Leave out the pictures and copy every record exactly.

++++ Data shown ++++

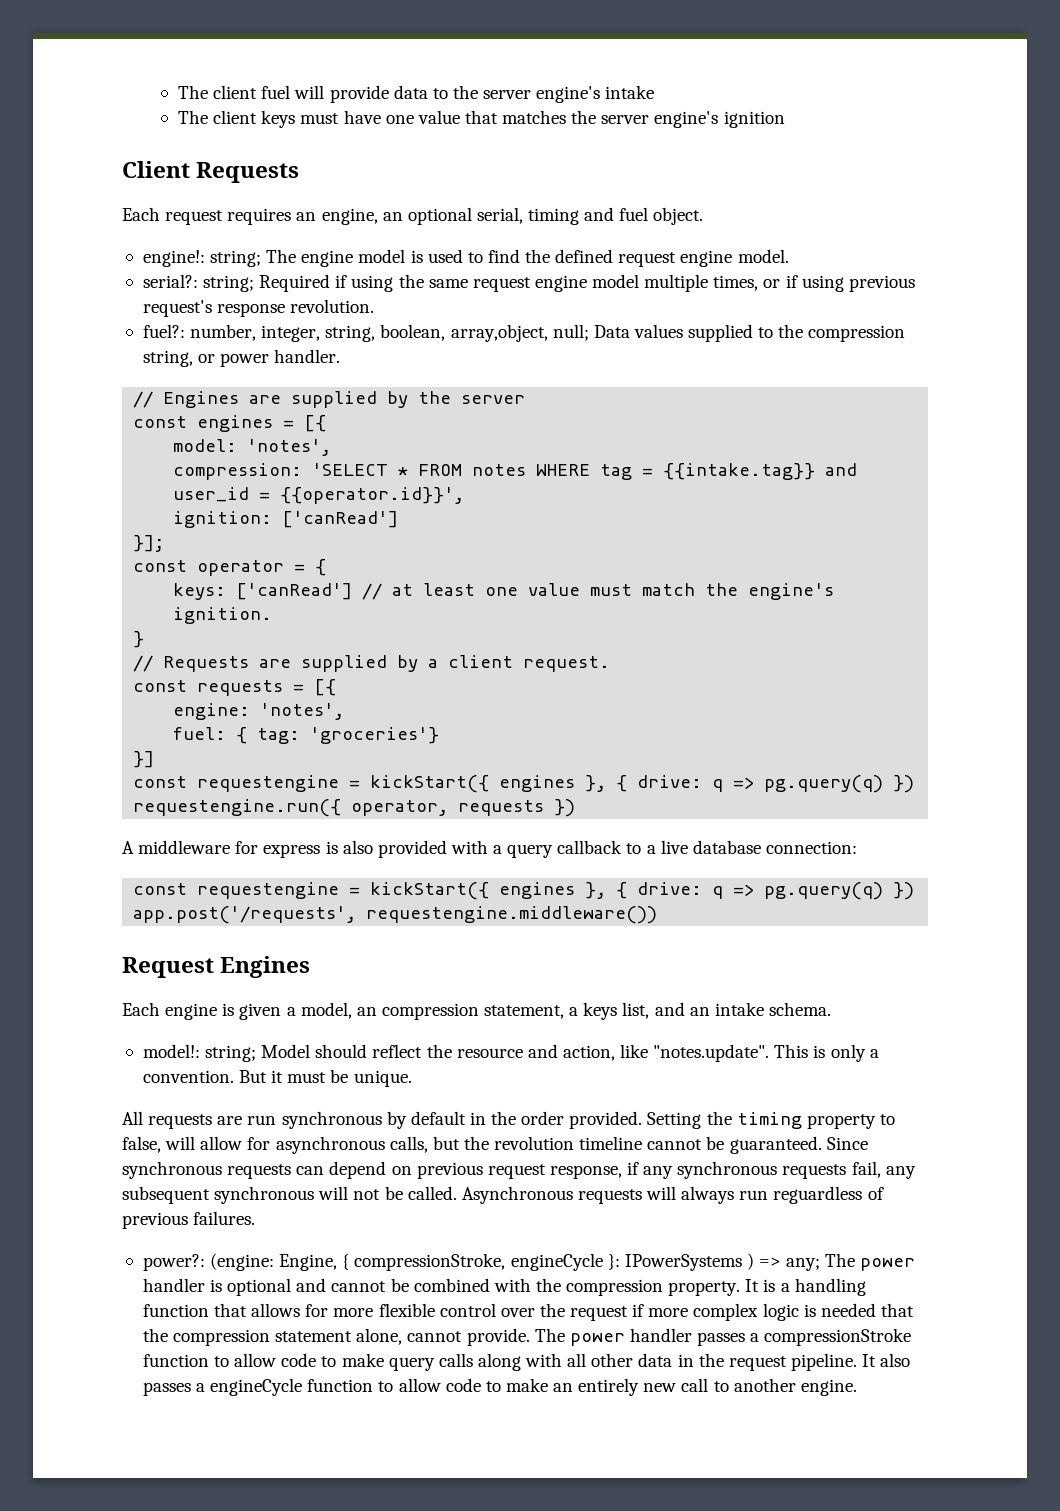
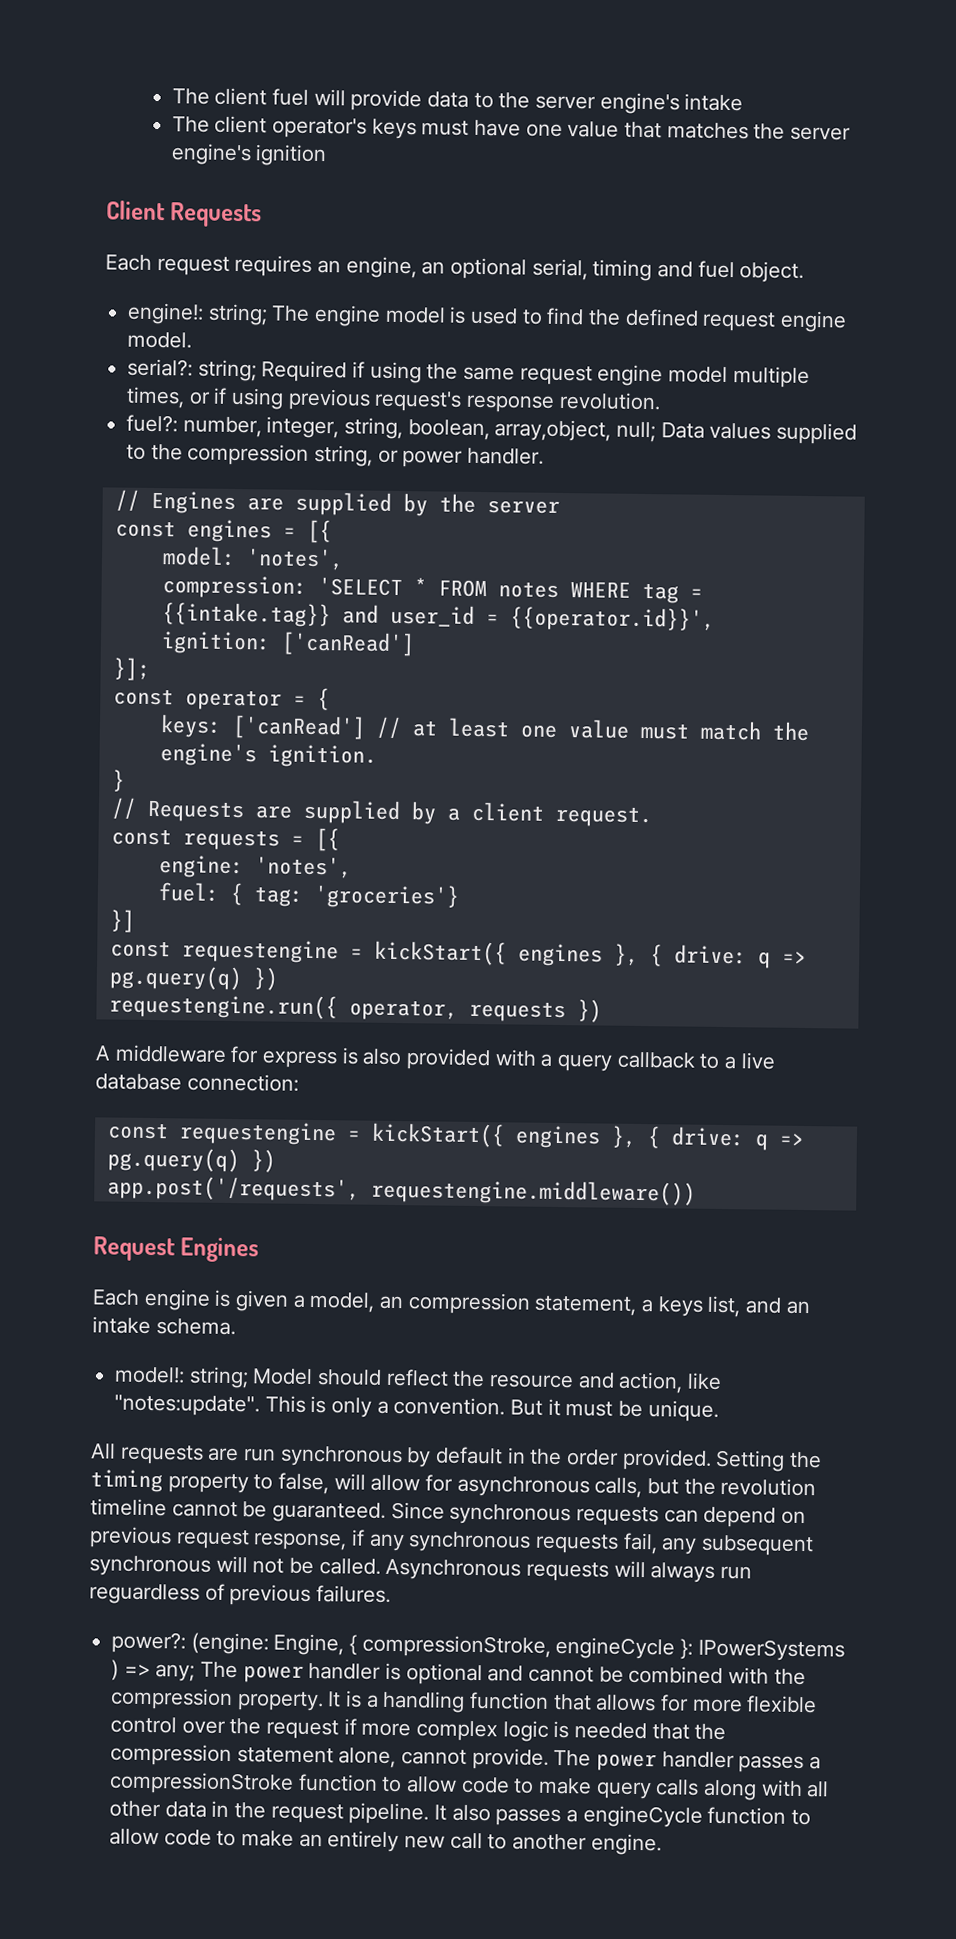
- The client keys must have one value that matches the server engine's ignition
+ The client operator's keys must have one value that matches the server engine's ignition
- model!: string; Model should reflect the resource and action, like "notes.update". This is only a convention.
+ model!: string; Model should reflect the resource and action, like "notes:update". This is only a convention.

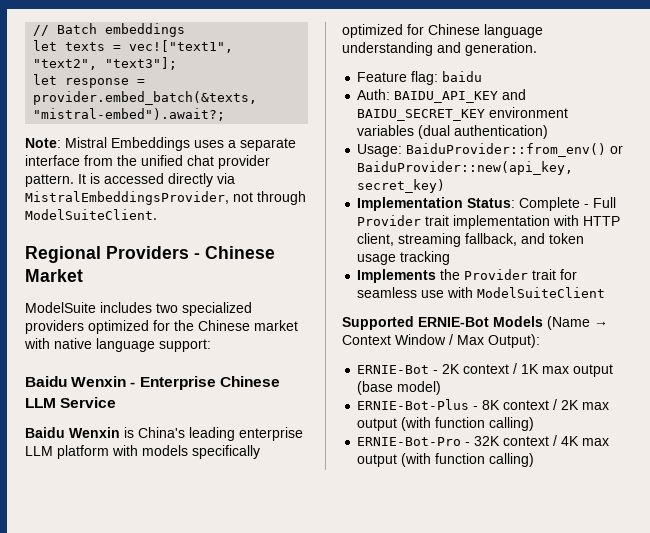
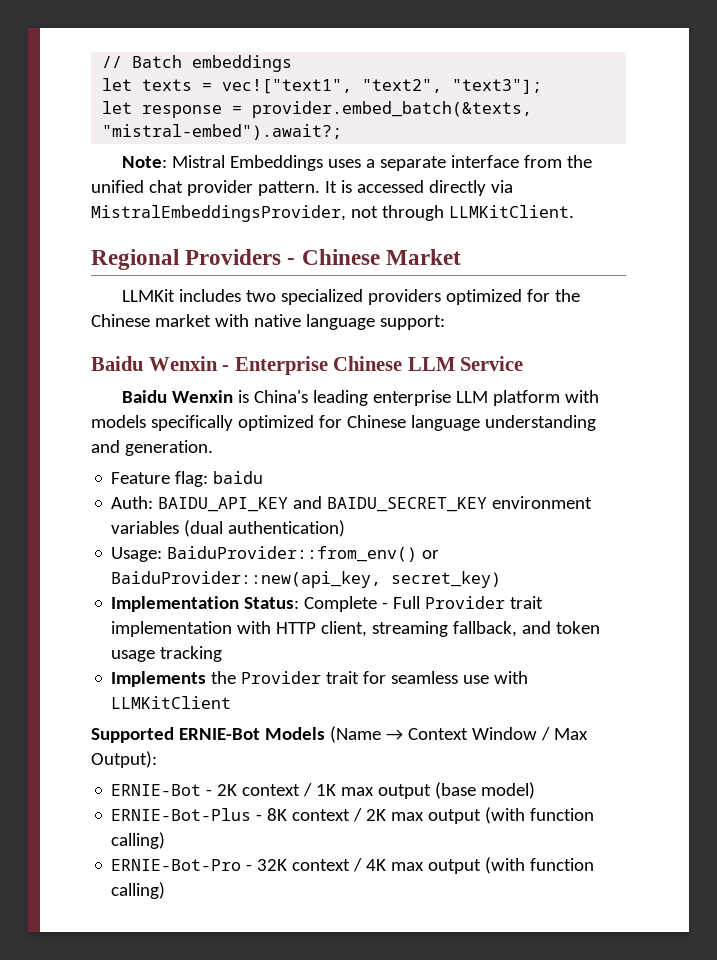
- It is accessed directly via MistralEmbeddingsProvider, not through ModelSuiteClient.
+ It is accessed directly via MistralEmbeddingsProvider, not through LLMKitClient.
- ModelSuite includes two specialized providers optimized for the Chinese market with native language support:
+ LLMKit includes two specialized providers optimized for the Chinese market with native language support:
- Implements the Provider trait for seamless use with ModelSuiteClient
+ Implements the Provider trait for seamless use with LLMKitClient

++++

Answer below:
- The client keys must have one value that matches the server engine's ignition
+ The client operator's keys must have one value that matches the server engine's ignition
- model!: string; Model should reflect the resource and action, like "notes.update". This is only a convention.
+ model!: string; Model should reflect the resource and action, like "notes:update". This is only a convention.

- It is accessed directly via MistralEmbeddingsProvider, not through ModelSuiteClient.
+ It is accessed directly via MistralEmbeddingsProvider, not through LLMKitClient.
- ModelSuite includes two specialized providers optimized for the Chinese market with native language support:
+ LLMKit includes two specialized providers optimized for the Chinese market with native language support:
- Implements the Provider trait for seamless use with ModelSuiteClient
+ Implements the Provider trait for seamless use with LLMKitClient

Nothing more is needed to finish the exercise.